The latest analysis coming out of Flexera's State of the Cloud report, based on the experiences of 750 executives, finds that while a great deal of money is being spent in the cloud, accounting where it all goes can still be somewhat of a mystery.

Most companies spend more than a million dollars a year on cloud services, yet they struggle to handle their growing cloud spend. On average, survey respondents estimate 30% of cloud spend is wasted. Flexera actually puts that figure, based on its work with customers, at 35%. Adding to the challenge is the fact that organizations are not taking advantage of all cloud provider discounting -- though adoption is growing. Just over half (52 percent) of AWS users leverage reserved instances and only 46% of Azure users do so. But organizations seem to be moving quickly to adopt the AWS Savings Plan (44% in 2021 vs 30% in 2020), a new offering in 2020 that simplifies discounting.

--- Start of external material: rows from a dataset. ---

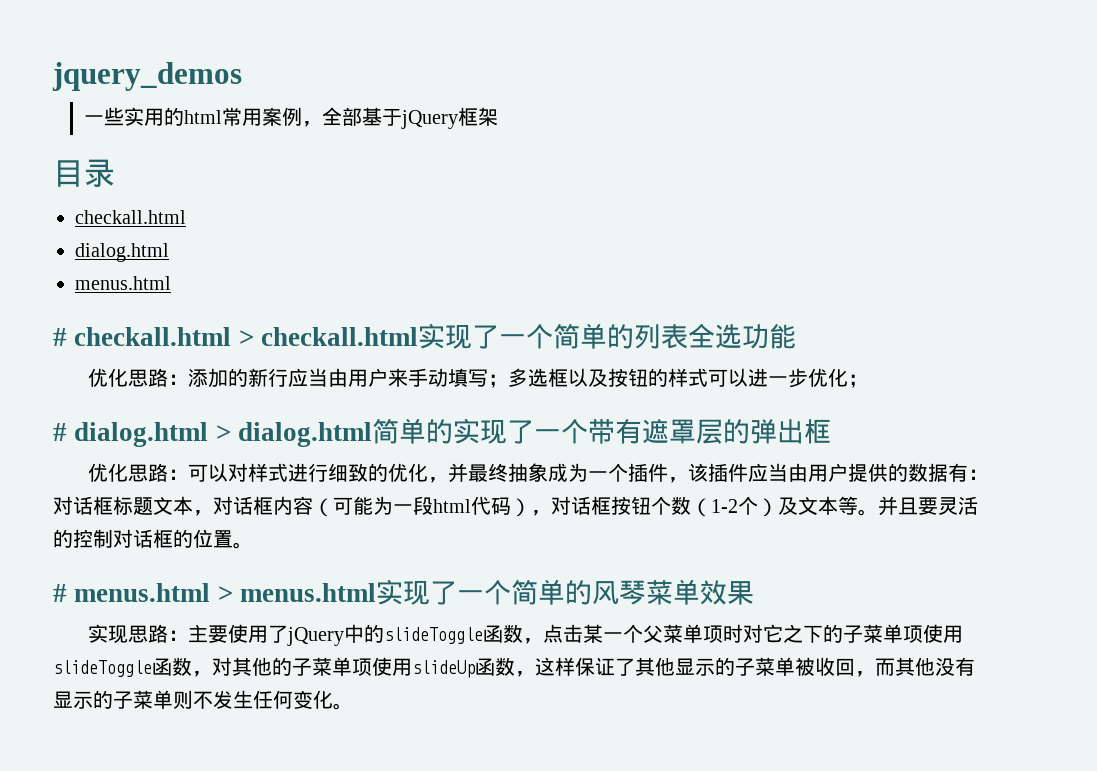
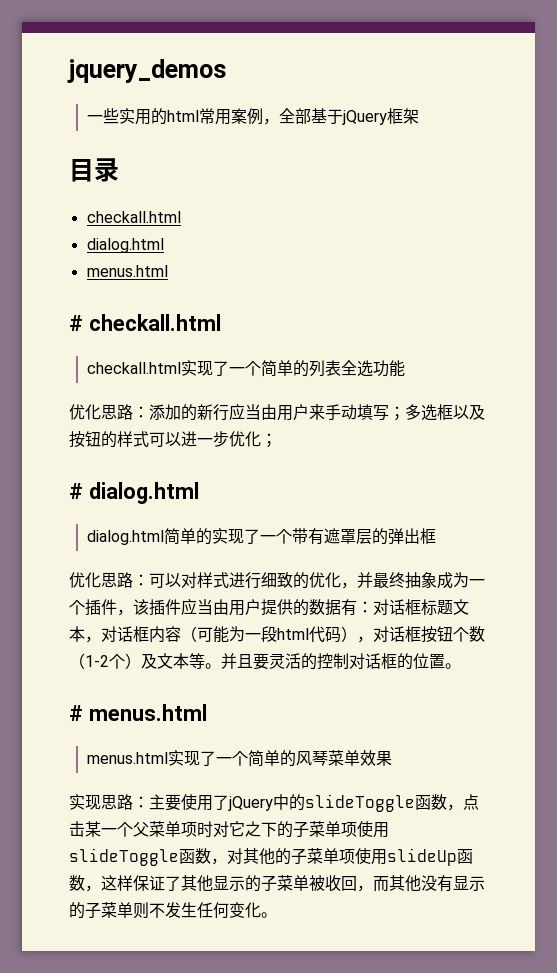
[238,330,254,346] > -> (221, 322) //
[215,425,231,441] > -> (199, 493) //
[217,586,233,602] > -> (207, 712) //

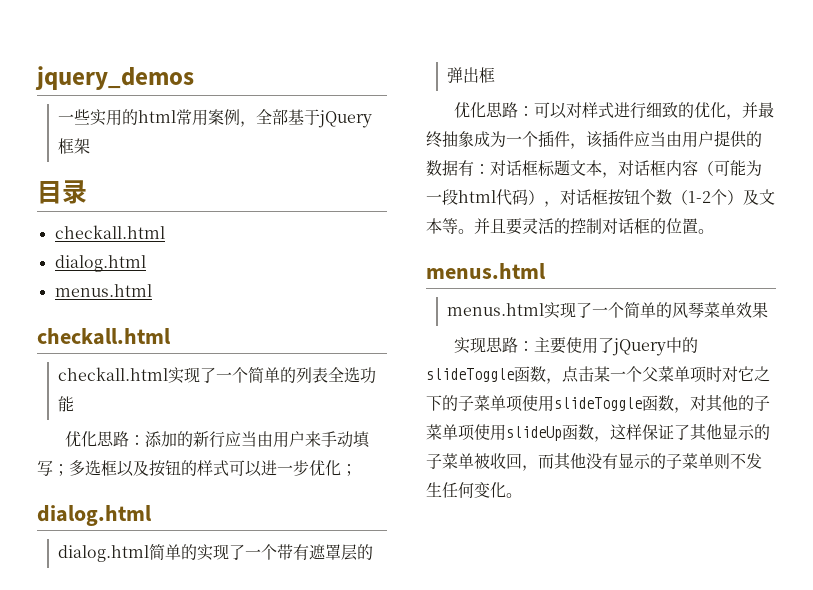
[69,315,83,331] # -> (152, 290) none
[69,483,83,499] # -> (357, 470) none
[69,705,83,721] # -> (714, 231) none

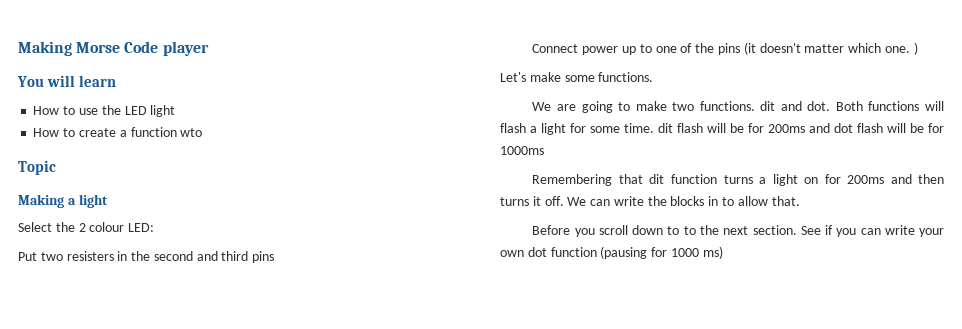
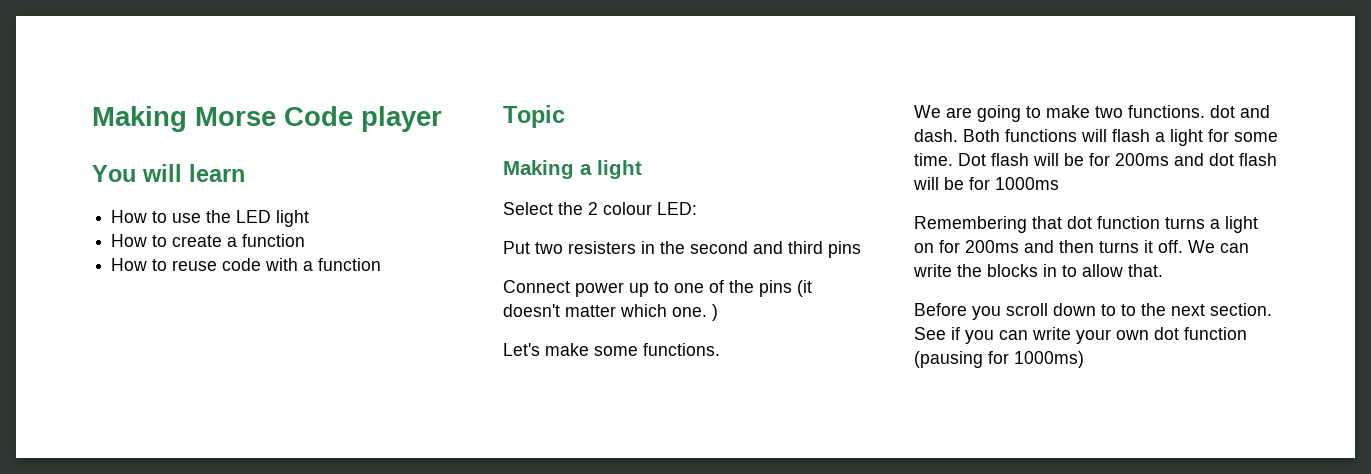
[180,128,203,137] wto -> [111,258,382,271] // How to reuse code with a function
[760,101,831,111] dit and dot. -> [1210,105,1270,118] [914,129,958,142] dot and dash.
[658,123,673,133] dit -> [958,153,986,166] Dot
[649,174,665,184] dit -> [1067,216,1092,229] dot
[670,246,723,259] 1000 ms) -> [1014,351,1084,368] 1000ms)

Companies are also starting to rely on automation to keep cloud costs in check. Users are leveraging automated policies to shut down workloads after hours (49%) and rightsize instances (48%). Just over half, 55%, report that understanding cost implications of software licenses is a top cloud challenge.   

Thirty-six percent of enterprises said their annual spend exceeded $12 million and 83 percent reported that cloud spend exceeds $1.2 million per year. These figures represent an increase over last year, when 20 percent of enterprises reported an annual spend of more than $12 million and 74% reported yearly spend of more than $1.2 million.  

Ninety-seven percent of respondents utilize at least one public cloud, while 80 percent have at least one private cloud. Seventy-eight percent of respondents are using hybrid cloud. Multi-cloud also continues to gain traction, and is the dominant strategy, adopted by nearly all surveyed enterprises. The most common multi-cloud approach among enterprises is a mix of multiple public and multiple private clouds. Private cloud adoption also is strong. VMware vSphere continues to lead in private cloud (36% currently use). Microsoft Azure Stack usage is at 35%; AWS Outpost and OpenStack each have 28%.  

While organizations are using multiple clouds, this doesn't necessarily mean individual applications are spanning clouds, the survey's authors also report. The survey finds apps siloed on different clouds is the most common multi-cloud implementation, with 49 percent of respondents saying they use it. Data integration is the most common type of architecture that spans clouds. However, more than one-third of respondents are using more advanced architectures, such as workload mobility between clouds and individual apps that span public and private clouds.

Multi-Cloud Architectures Used

  • Apps siloed in different clouds     49%
  • Data integration between clouds    45%
  • Workload mobility between clouds   42%
  • DR/failover between clouds    34%
  • Individual apps span public and private clouds  34%

Use of public cloud PaaS services is increasing. Data warehouse has the highest adoption, used by 54%, while 28% of enterprises are experimenting with artificial intelligence and machine learning -- more than any other PaaS services.

Top challenges are security, spend, governance and expertise. Overall, 81% indicate that security is a challenge, followed by 79% for managing cloud spend and 75% each for governance, lack of resources/expertise and compliance.